TABLE OF CONTENTS

PRINT December 1989

Candida Höfer

ARCHITEKTUR
By Donald Judd, Münster: Westfälischer Kunstverein, 1989, 213 pp., ca. 100 color and black and white illustrations, DM30.

Donald Judd’s Architektur, published by the Westfälischer Kunstverein on the occasion of an exhibition of his work at the museum this summer, is a book in the archetypal sense, for it contains everything you’d like a book to contain: well-printed photographs, drawings, text, each carefully balanced with the other and with the format of the pages, the pages feeling good to the touch, and together giving the book the right weight, and the book having the right size, though the cover is a little too careful in its gray linen, where gray card would have been closer to the Spartan contents.

In the texts, Judd writes about spaces, places, buildings, rooms, and things he has re-formed, or hack-formed, or out-formed, or left alone.

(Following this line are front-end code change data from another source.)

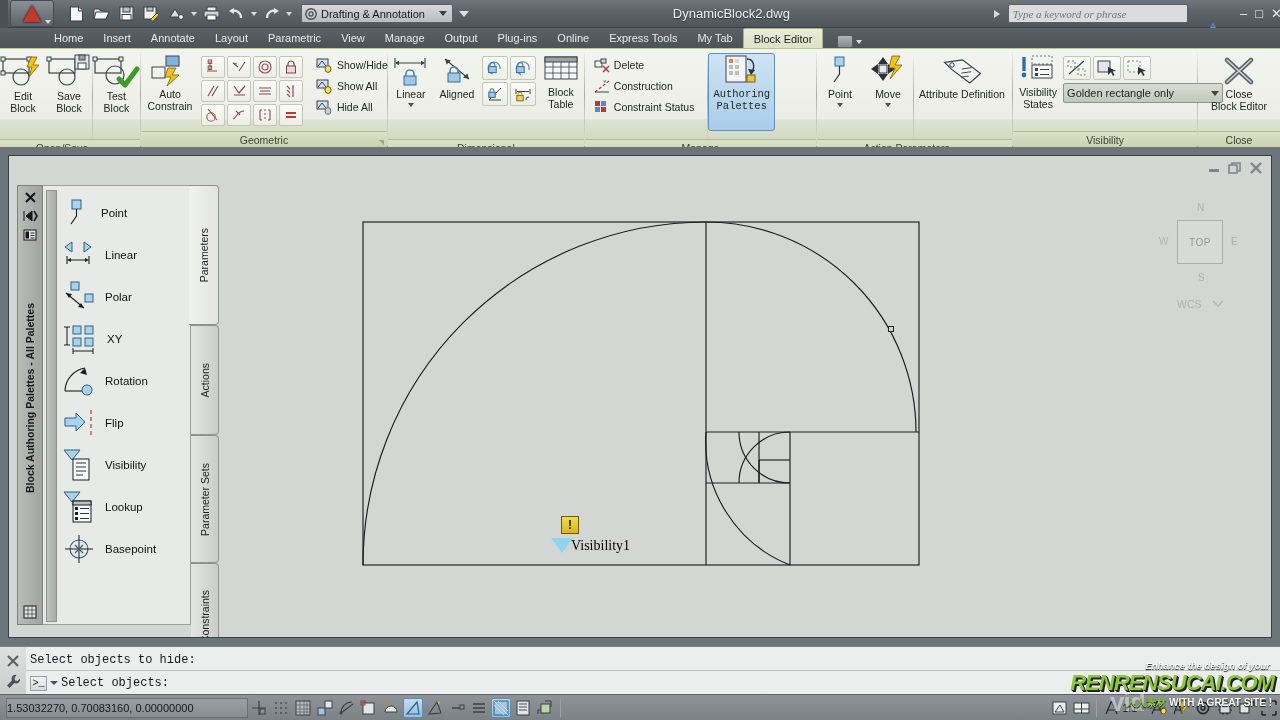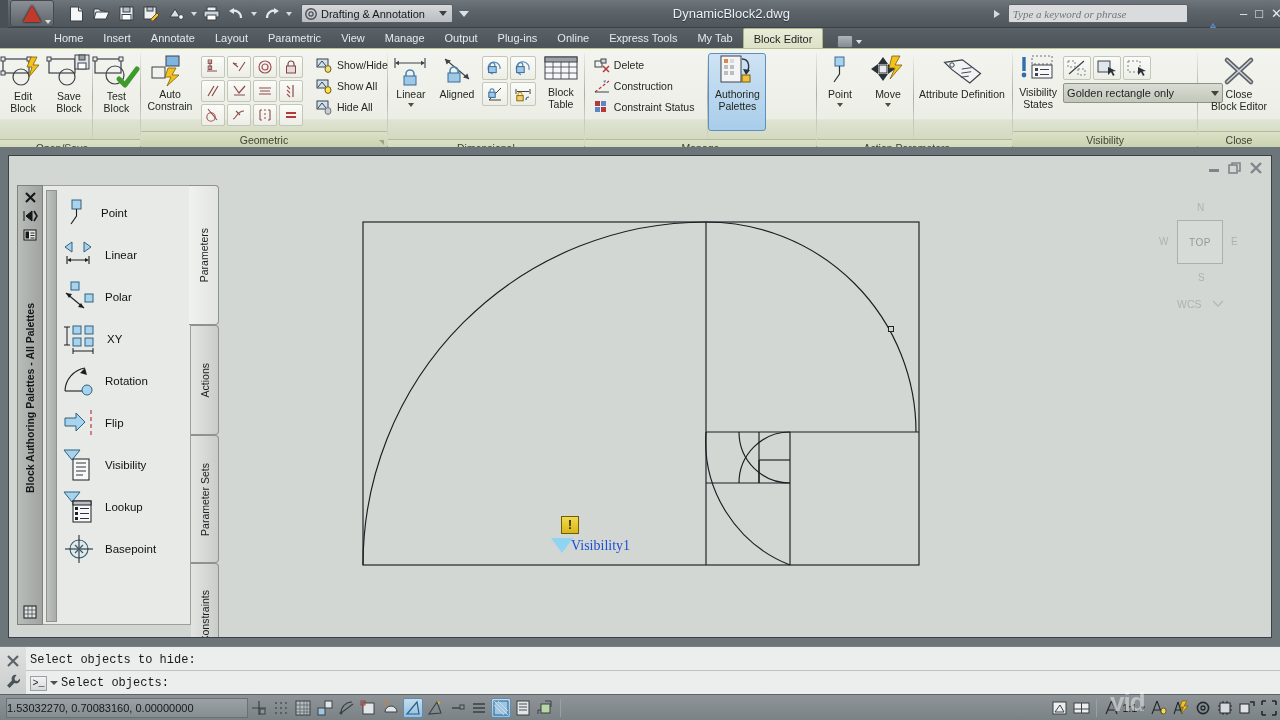--- a/index.html
+++ b/index.html
@@ -122,7 +122,7 @@
   .bigbtn .dd { width:0;height:0;border-left:3.5px solid transparent;border-right:3.5px solid transparent;border-top:4px solid #4a5140; margin-top:2px;}
   .bigbtn.selected {
     background:linear-gradient(to bottom,#cfe3f4,#a9cdea);
-    border:1px solid #5d90bd; border-radius:3px; padding:1px 4px;
+    border:1px solid #5d90bd; border-radius:3px; padding:1px 4px;font-family:Liberation Mono, monospace;
   }
   .smallrow { display:flex; align-items:center; gap:3px; height:20px; padding:0 3px; }
   .smallrow .lbl { font-size:10.5px; color:#232820; white-space:nowrap; }

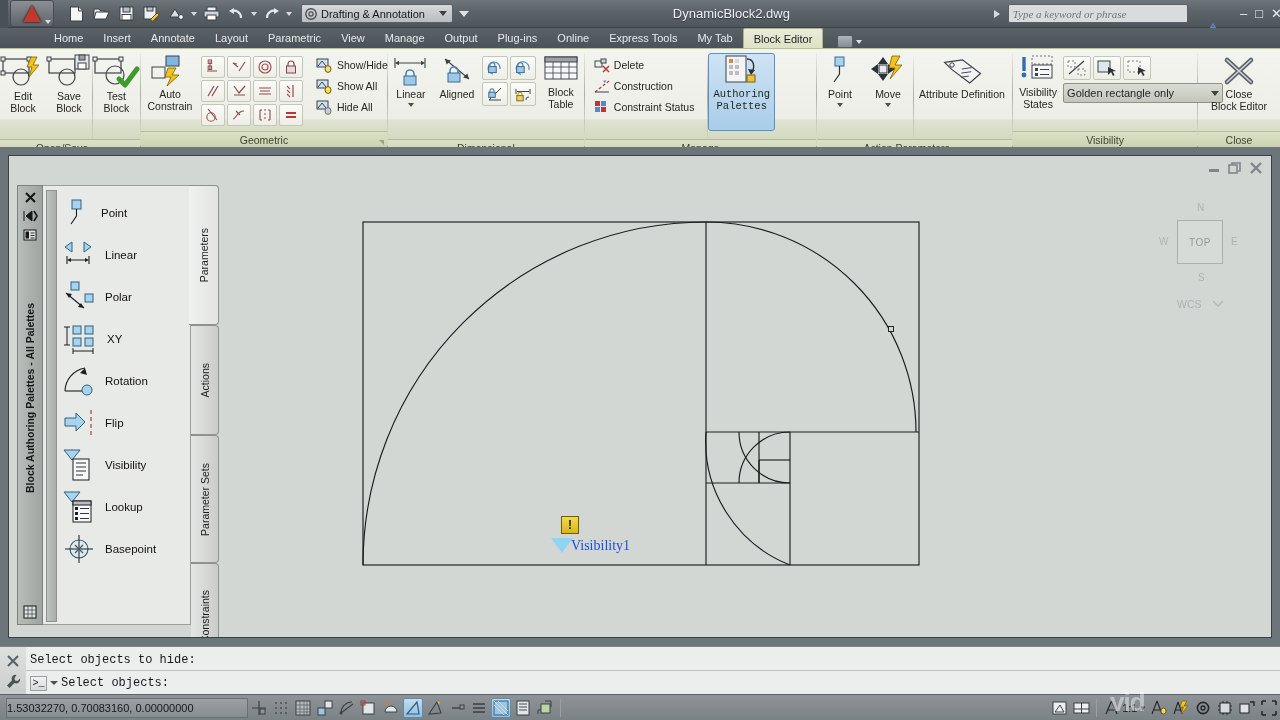--- a/index.html
+++ b/index.html
@@ -213,7 +213,7 @@
   }
   .visLabel {
     position:absolute; left:42px; top:22px; font-size:14px;
-    color:#1d4ed8; font-family:"Liberation Serif", serif; white-space:nowrap;
+    color:#000000; font-family:"Liberation Serif", serif; white-space:nowrap;
   }
   .gripSq {
     position:absolute; width:6px;height:6px; background:#d3d7d4; border:1px solid #222;

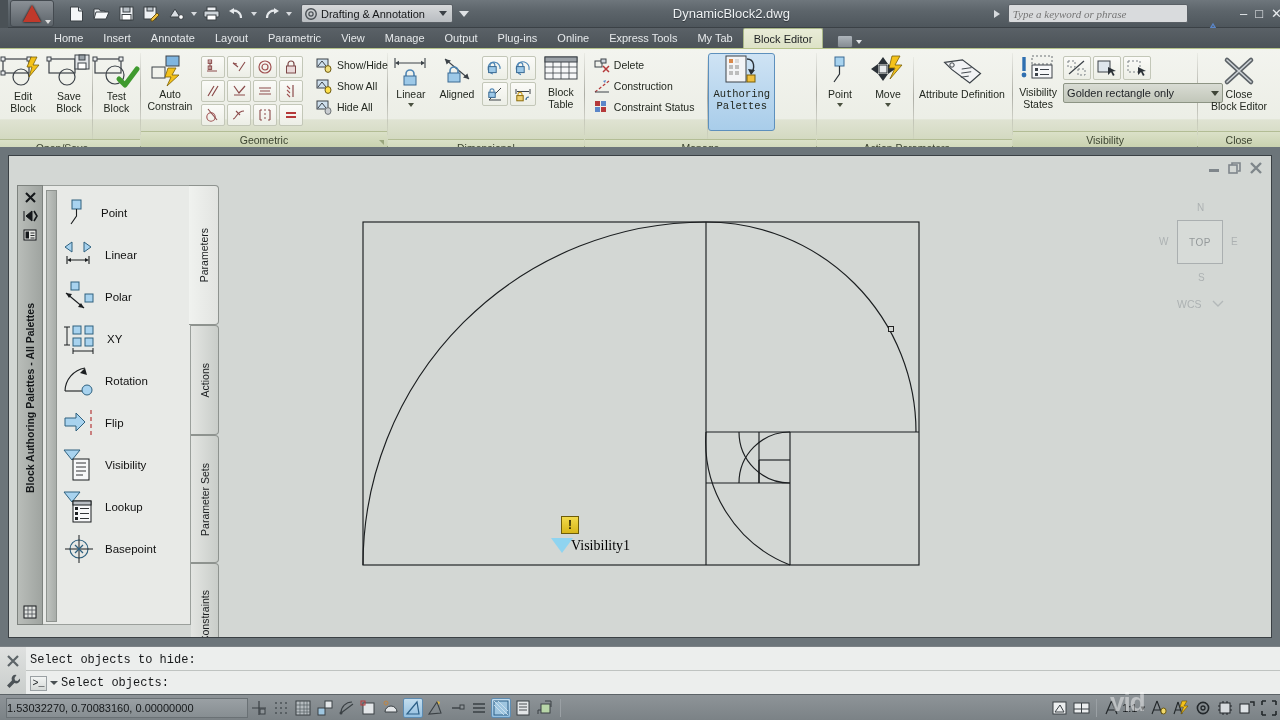--- a/index.html
+++ b/index.html
@@ -1243,6 +1243,14 @@
     <div class="wmCenter">vid</div>
   </div>
 
+  <div class="wm">
+    <div class="l1">Enhance the design of your</div>
+    <div class="l2">RENRENSUCAI.COM</div>
+    <div class="l3">
+      <span class="cn">人人素材</span>
+      <span>WITH A GREAT SITE !</span>
+    </div>
+  </div>
 
 </div>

In each of the texts—which are in both English and German, of which I preferred the English because the words are shorter and more even, with fewer capitals (though it is comfortable to have the German around the page)—I learn about things, the things in rooms, the rooms in buildings, the buildings in spaces, and about spaces. And of other things I learn in asides. And what I see from the photographs (which carry the light coming into the rooms from the outside), and what I understand from the drawings, and what I read in the texts, show me objects I can work on or sit at to work on in rooms and buildings and places where I would like to be.